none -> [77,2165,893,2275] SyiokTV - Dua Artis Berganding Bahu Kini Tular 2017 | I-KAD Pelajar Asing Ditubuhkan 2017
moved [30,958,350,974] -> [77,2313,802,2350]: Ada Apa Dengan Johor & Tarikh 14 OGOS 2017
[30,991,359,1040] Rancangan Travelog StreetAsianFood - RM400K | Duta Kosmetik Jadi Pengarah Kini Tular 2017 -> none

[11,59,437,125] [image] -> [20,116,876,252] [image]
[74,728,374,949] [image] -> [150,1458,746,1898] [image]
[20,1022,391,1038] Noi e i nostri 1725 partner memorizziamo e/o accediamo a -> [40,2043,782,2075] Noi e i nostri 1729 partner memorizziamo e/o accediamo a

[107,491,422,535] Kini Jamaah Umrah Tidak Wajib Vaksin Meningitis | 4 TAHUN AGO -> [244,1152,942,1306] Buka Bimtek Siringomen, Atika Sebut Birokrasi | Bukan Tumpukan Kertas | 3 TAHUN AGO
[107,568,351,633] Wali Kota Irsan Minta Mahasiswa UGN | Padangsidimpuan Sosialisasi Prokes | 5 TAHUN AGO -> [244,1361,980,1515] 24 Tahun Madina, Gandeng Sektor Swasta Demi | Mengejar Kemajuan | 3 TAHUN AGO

════════════════════

**PROBLEM TO WORK ON**: Of all the lines above, tally those with the word "image". Write the total only.

**PROBLEM SOLUTION**: 2